DATASET EXCERPTS>
>>>
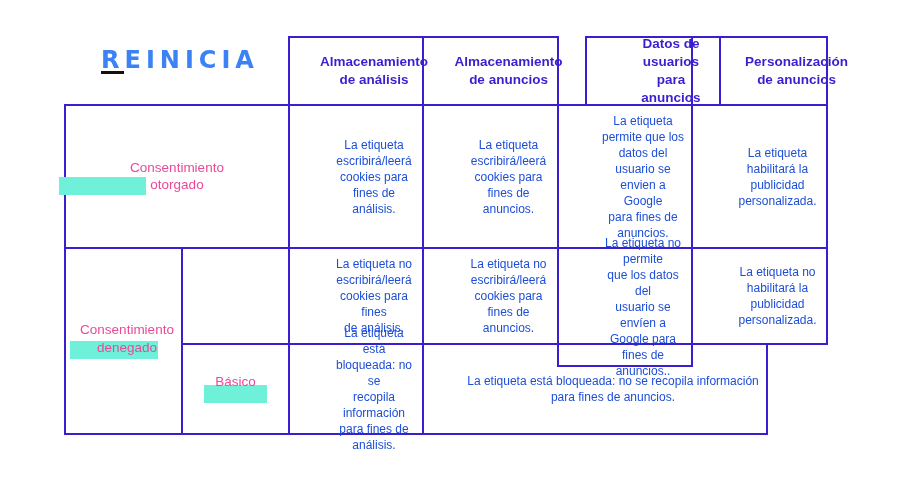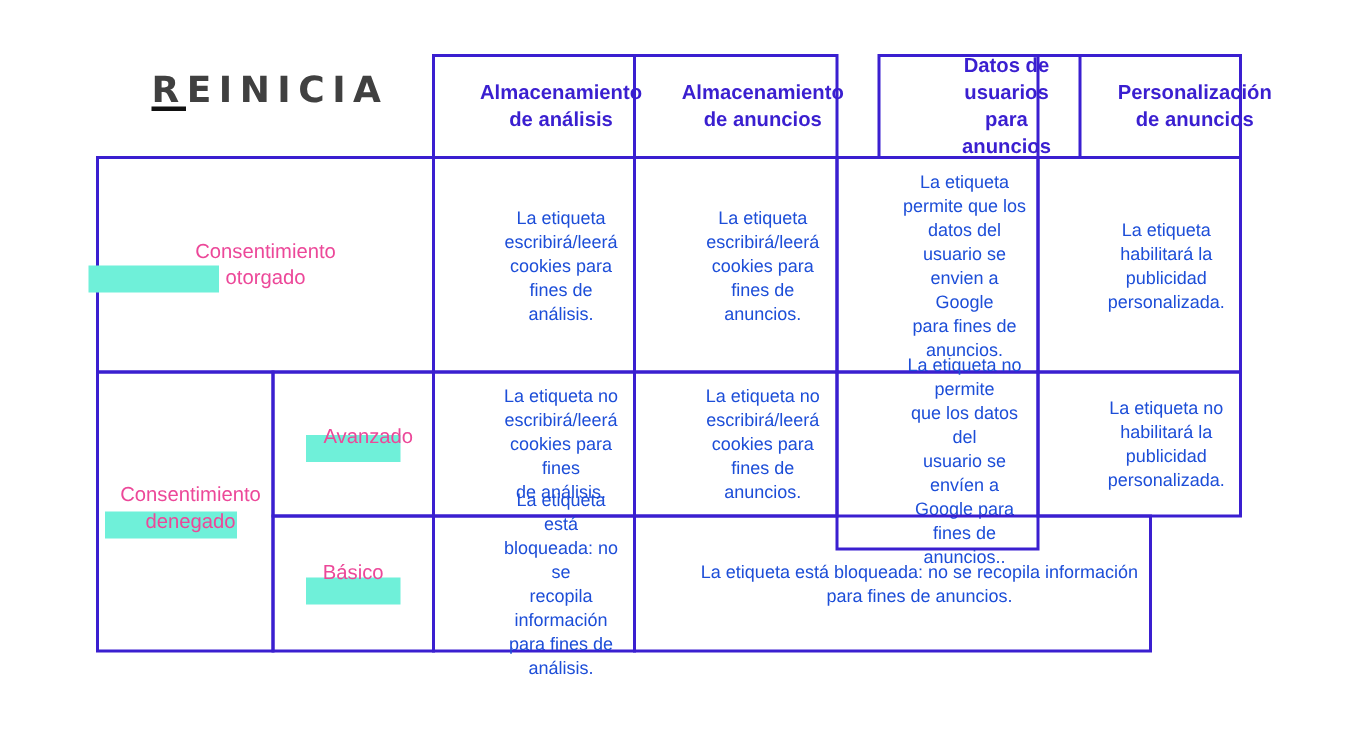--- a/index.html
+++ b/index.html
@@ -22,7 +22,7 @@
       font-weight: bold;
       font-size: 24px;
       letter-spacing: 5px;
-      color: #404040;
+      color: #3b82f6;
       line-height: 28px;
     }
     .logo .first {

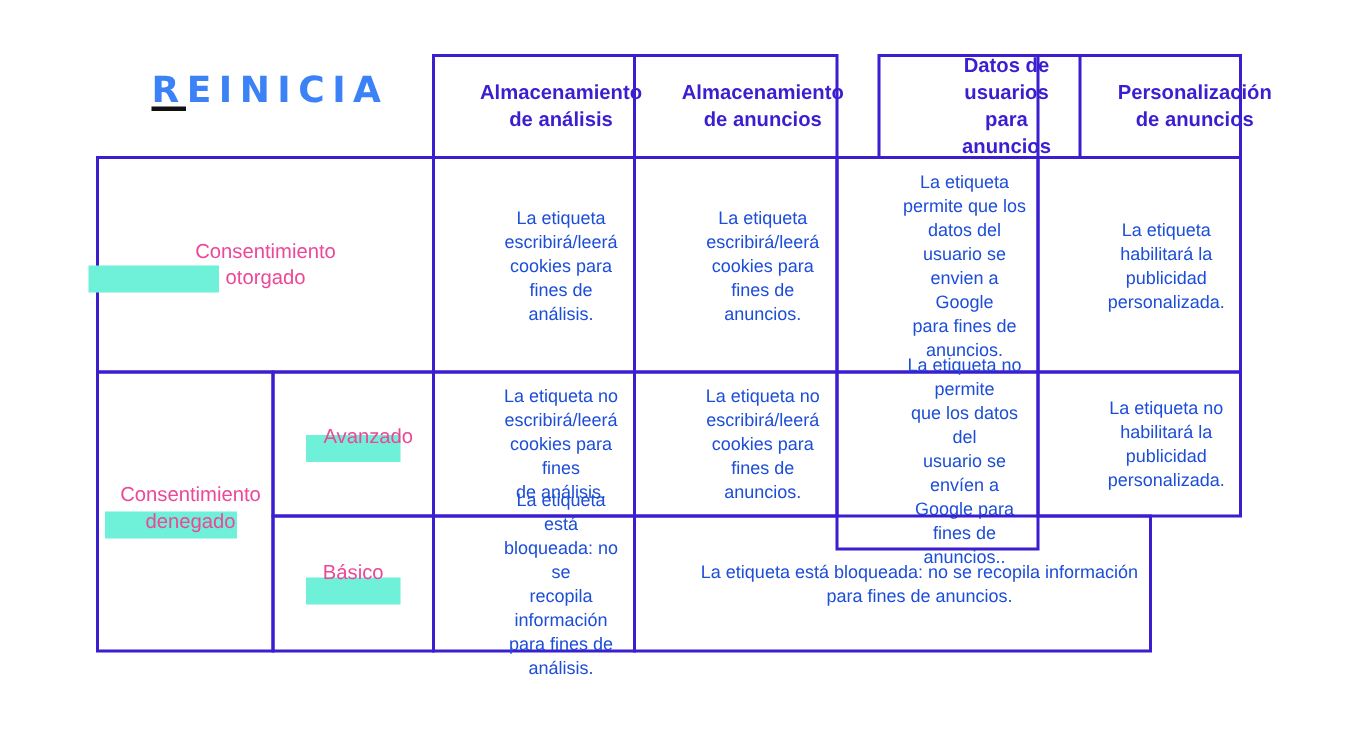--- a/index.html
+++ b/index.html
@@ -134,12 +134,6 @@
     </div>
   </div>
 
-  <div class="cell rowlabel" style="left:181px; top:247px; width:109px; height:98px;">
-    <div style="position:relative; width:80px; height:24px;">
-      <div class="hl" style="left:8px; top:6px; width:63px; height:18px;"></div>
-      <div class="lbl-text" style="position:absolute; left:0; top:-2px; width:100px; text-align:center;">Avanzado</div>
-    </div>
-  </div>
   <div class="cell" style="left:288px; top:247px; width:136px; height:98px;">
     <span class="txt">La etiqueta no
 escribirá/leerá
<<<
>>>
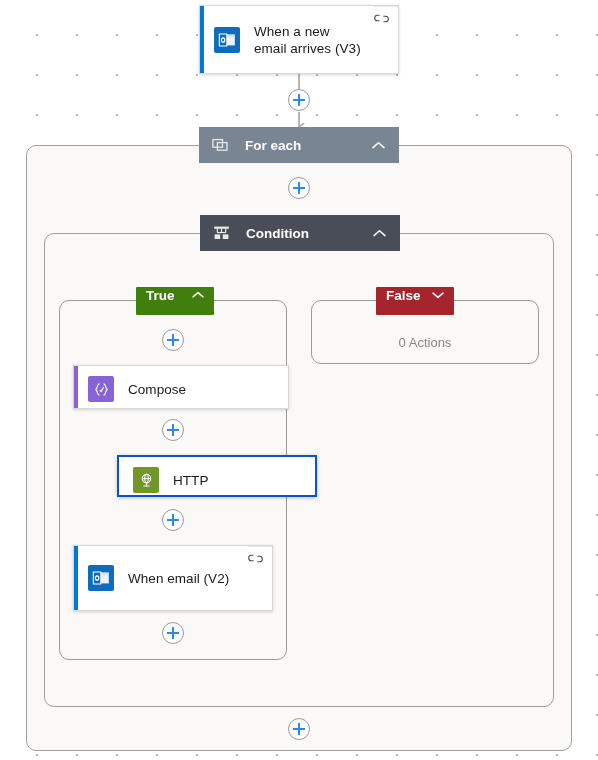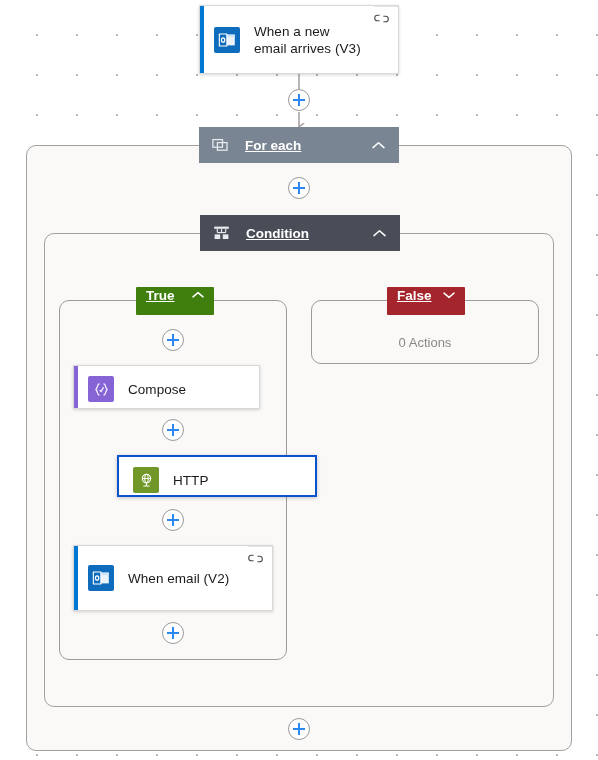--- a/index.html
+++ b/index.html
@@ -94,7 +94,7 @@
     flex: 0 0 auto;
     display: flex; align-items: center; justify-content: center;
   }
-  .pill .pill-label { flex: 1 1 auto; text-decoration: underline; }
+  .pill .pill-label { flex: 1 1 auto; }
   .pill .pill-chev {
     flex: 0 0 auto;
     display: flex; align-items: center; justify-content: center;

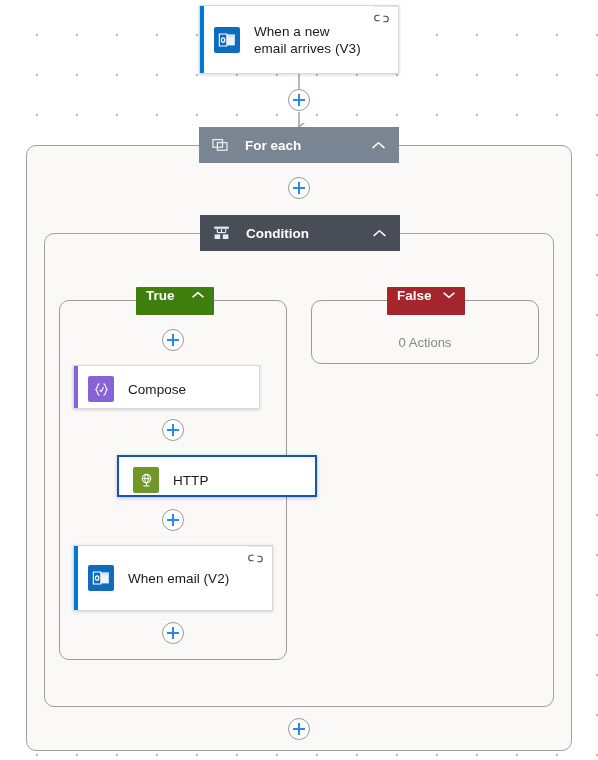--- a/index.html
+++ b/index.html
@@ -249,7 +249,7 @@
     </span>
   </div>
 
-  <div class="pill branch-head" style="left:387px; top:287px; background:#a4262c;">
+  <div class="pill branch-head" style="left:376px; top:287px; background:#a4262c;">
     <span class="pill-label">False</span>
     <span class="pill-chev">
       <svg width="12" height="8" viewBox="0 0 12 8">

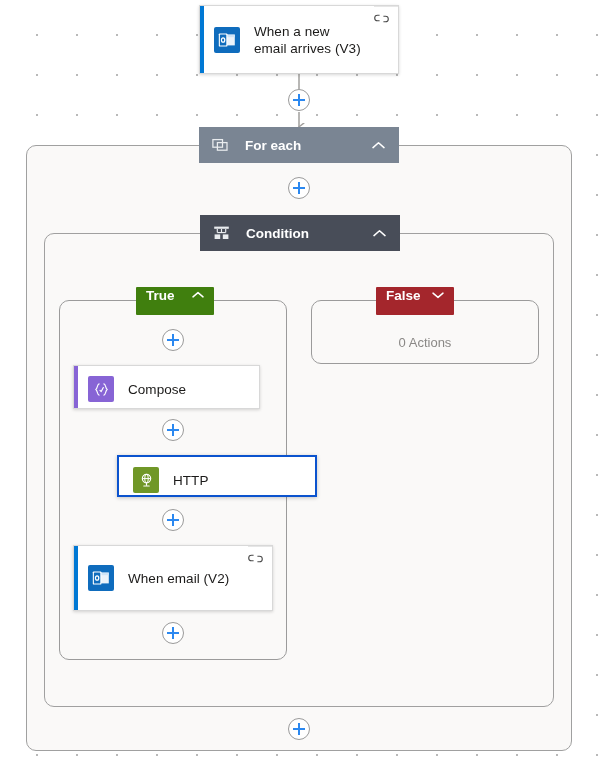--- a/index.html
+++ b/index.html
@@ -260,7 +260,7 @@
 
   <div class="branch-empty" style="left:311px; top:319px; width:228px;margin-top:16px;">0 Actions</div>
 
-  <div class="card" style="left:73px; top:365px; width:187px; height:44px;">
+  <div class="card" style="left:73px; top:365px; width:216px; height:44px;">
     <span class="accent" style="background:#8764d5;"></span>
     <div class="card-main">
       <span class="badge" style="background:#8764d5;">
<<<
After counting the lines above that include the word "head", give only the number.

2